[Stored items from a collection]
---

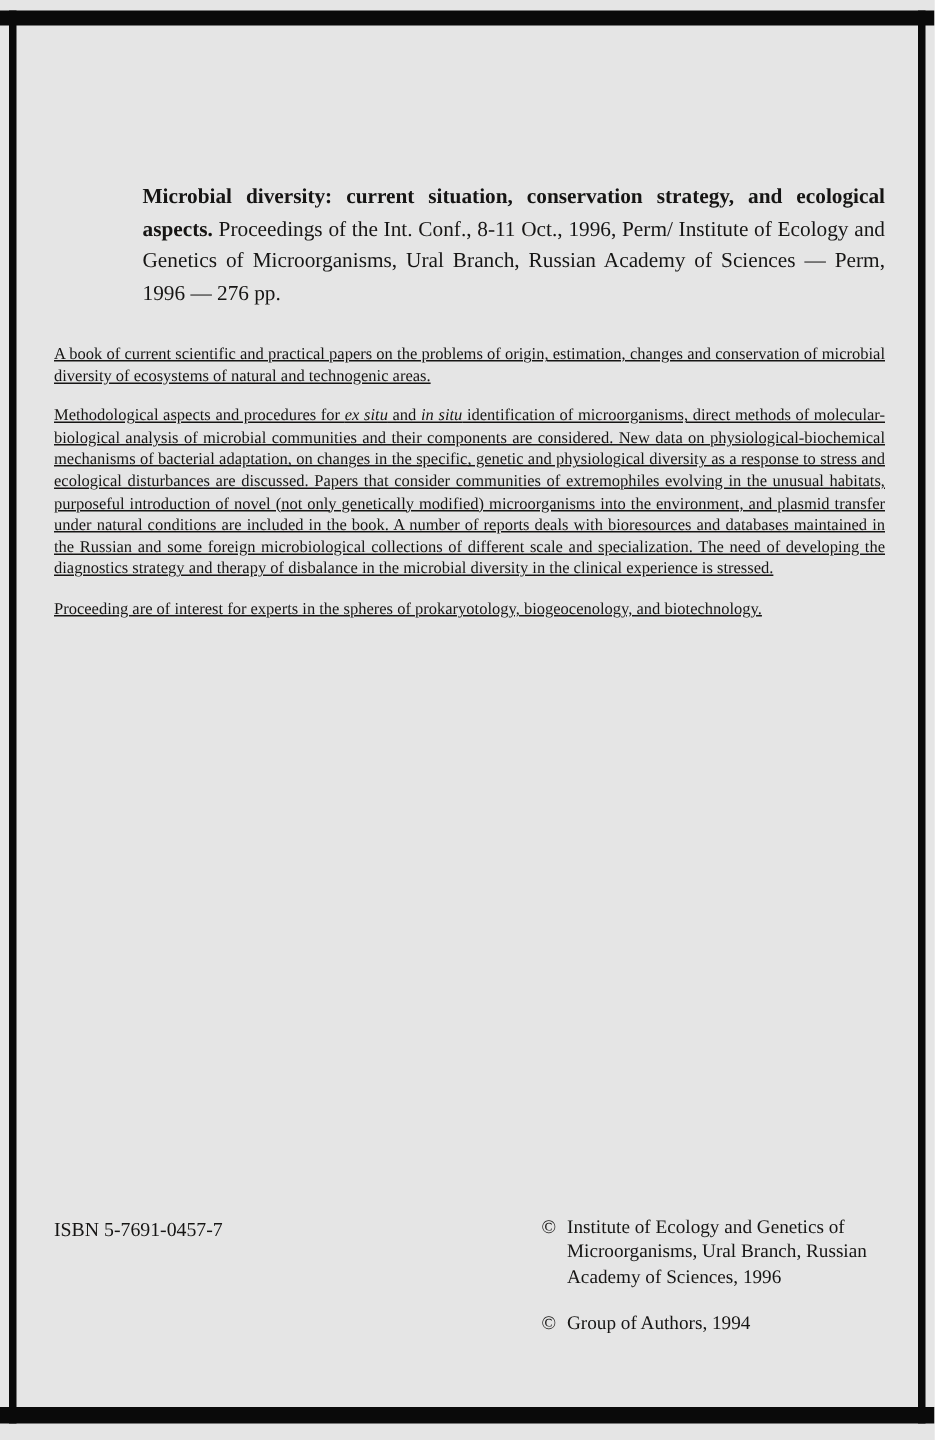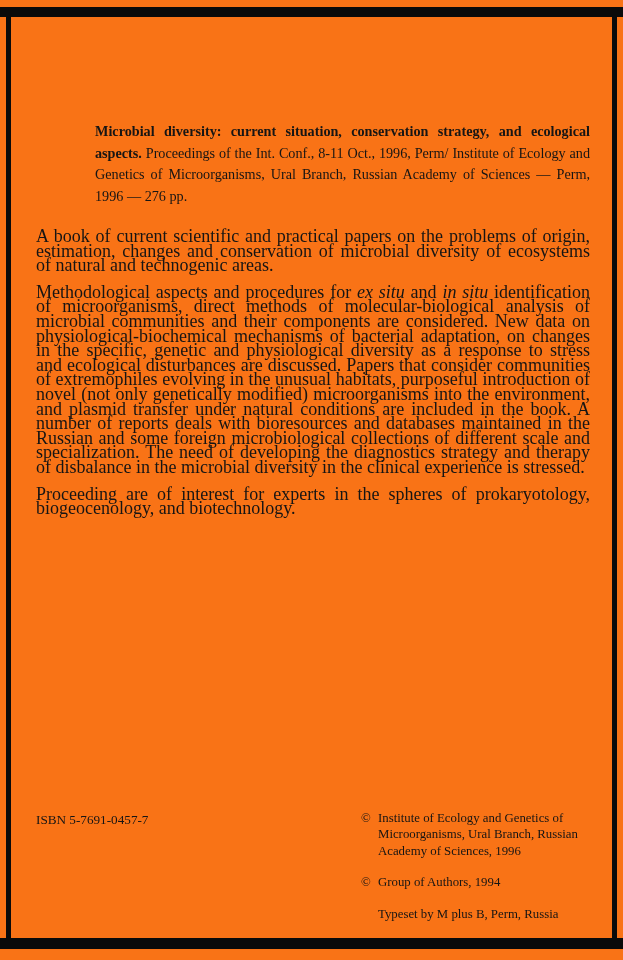"Microbial diversity: current situation," .scan { background: #f97316 -> #e5e5e5 }
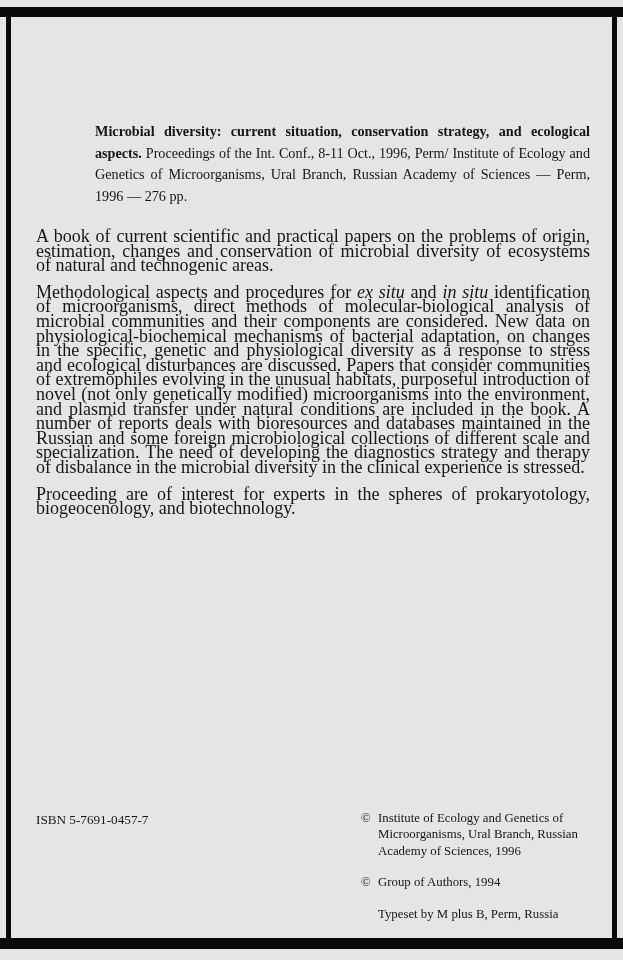"A book of current scientific" .body-text p { font-size: 18px -> 11px; text-decoration: none -> underline }
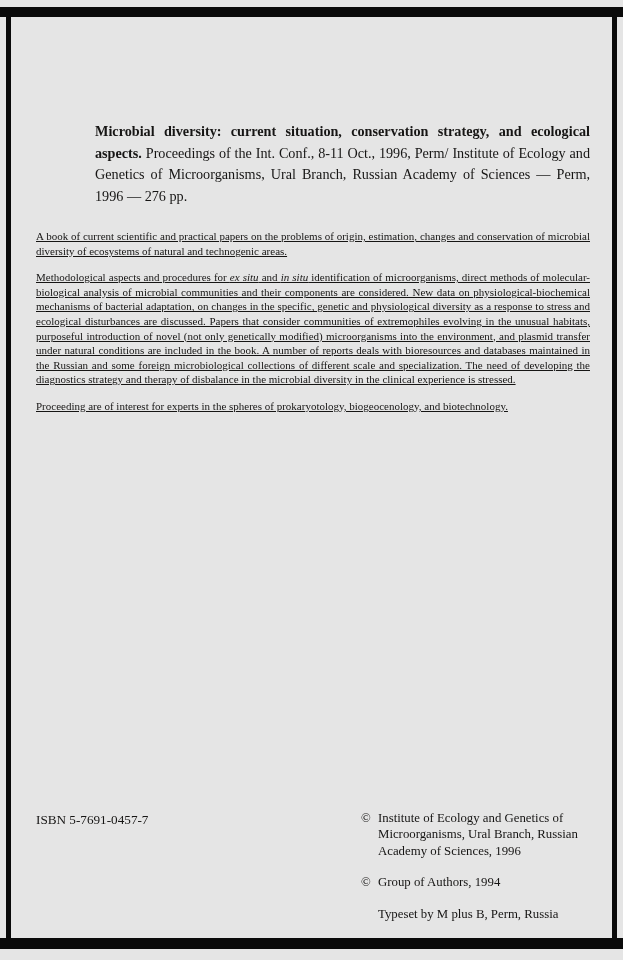"Typeset by M plus B," div.credit-row { html: <div> <span></span> <span>Typeset by M plus B, Perm, Russia</span> </div> -> none }
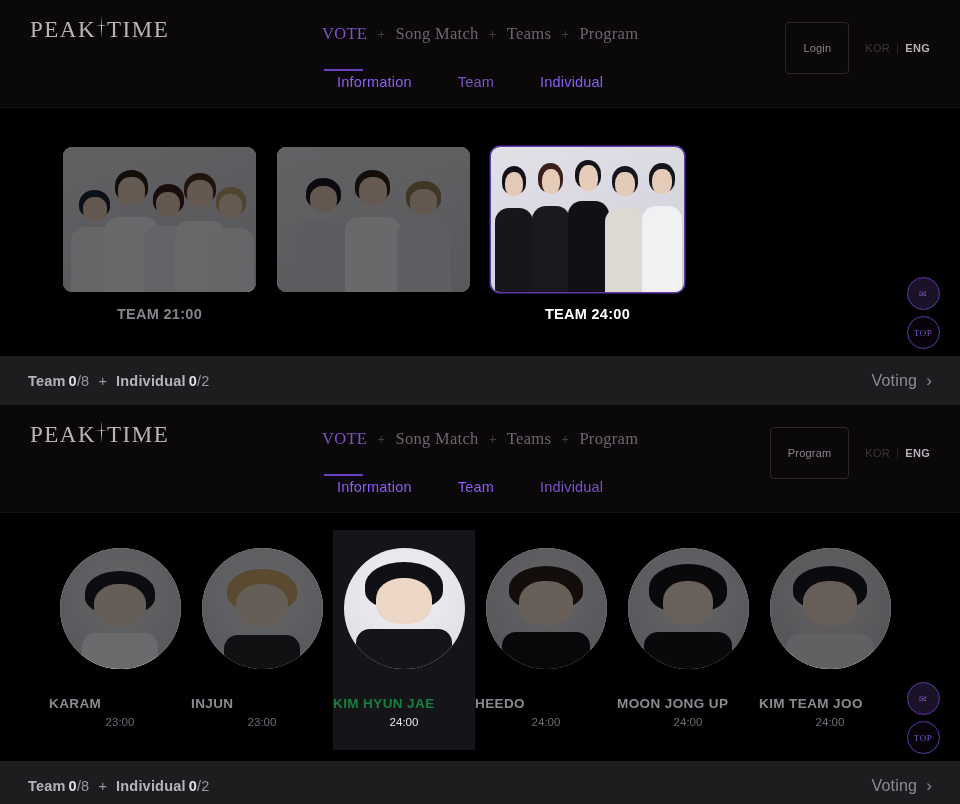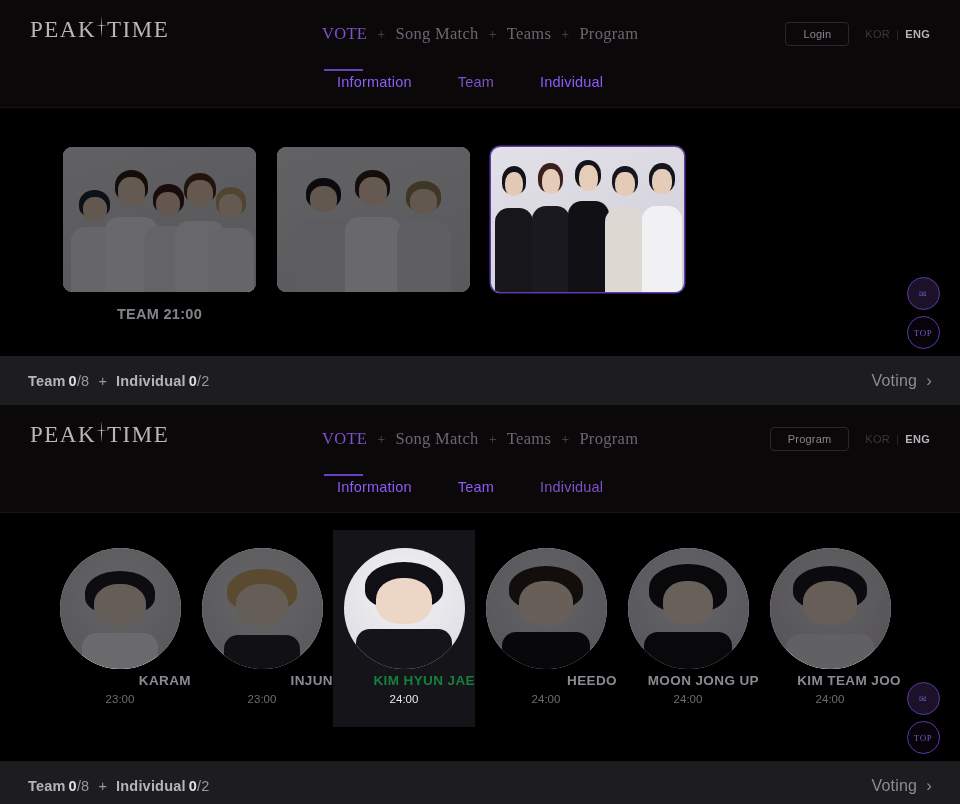"Login" .authbtn { padding: 5px 17px -> 19px 17px }
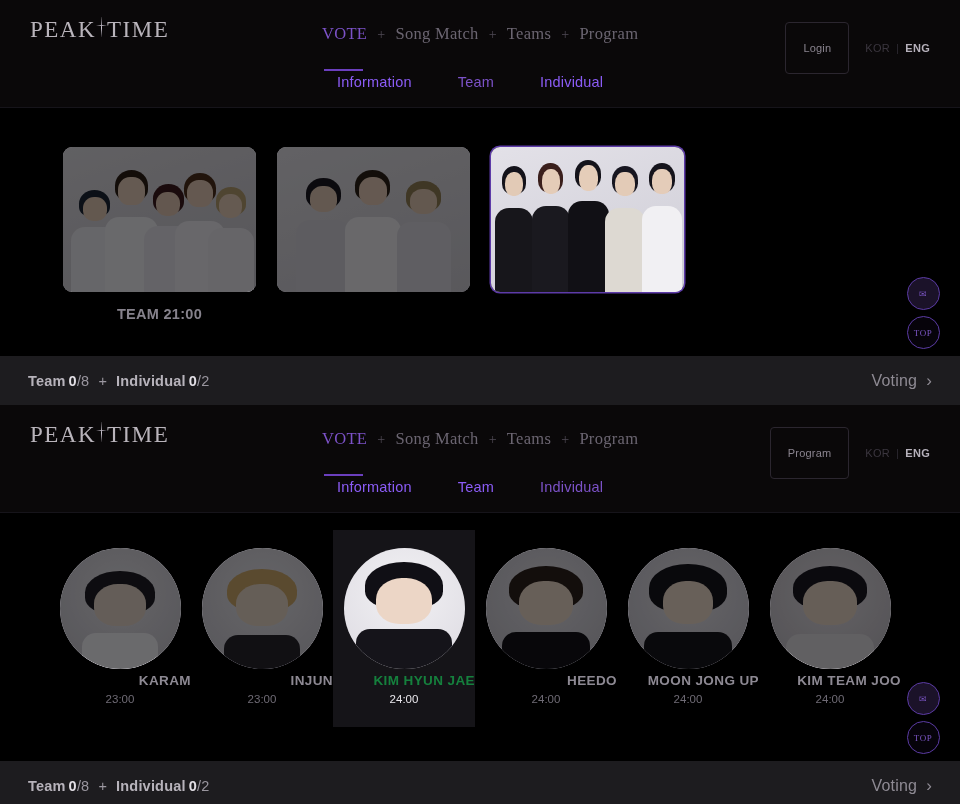"TEAM 24:00" div.team-label { html: none -> <div>TEAM 24:00</div> }
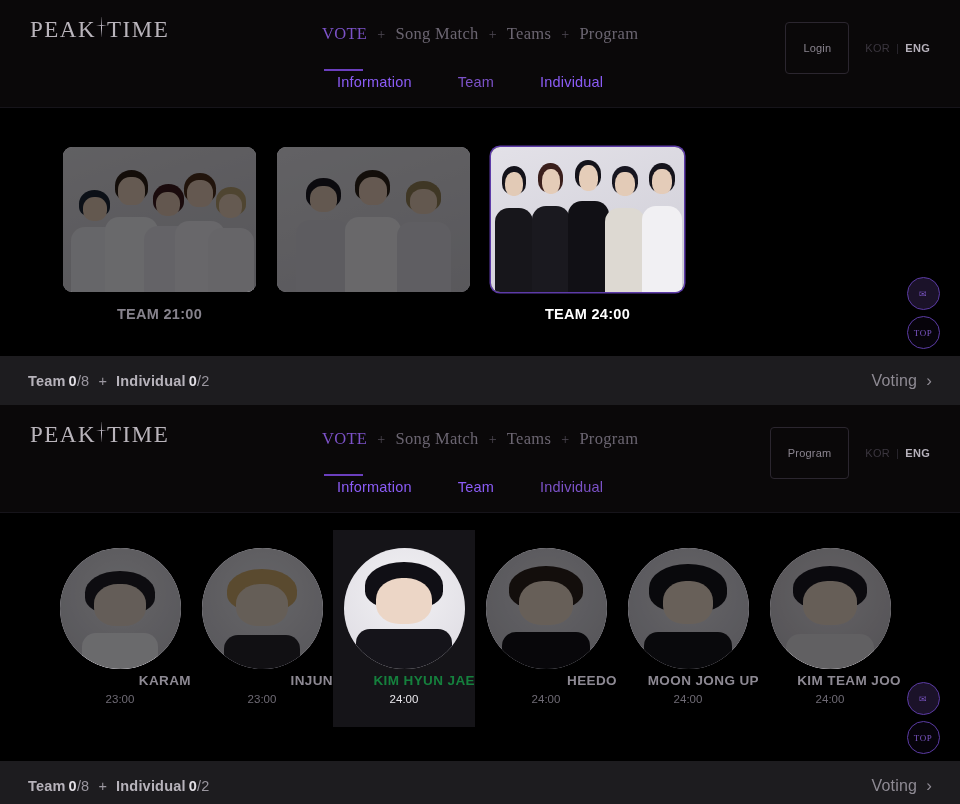"KARAM" .person-name { margin-top: 4px -> 27px; text-align: right -> left }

---

→ WORK REQUIRED
Write out all of the data above exactly, without any of its pictures.

→ RESULT BELOW
"Microbial diversity: current situation," .scan { background: #f97316 -> #e5e5e5 }
"A book of current scientific" .body-text p { font-size: 18px -> 11px; text-decoration: none -> underline }
"Typeset by M plus B," div.credit-row { html: <div> <span></span> <span>Typeset by M plus B, Perm, Russia</span> </div> -> none }
"Login" .authbtn { padding: 5px 17px -> 19px 17px }
"TEAM 24:00" div.team-label { html: none -> <div>TEAM 24:00</div> }
"KARAM" .person-name { margin-top: 4px -> 27px; text-align: right -> left }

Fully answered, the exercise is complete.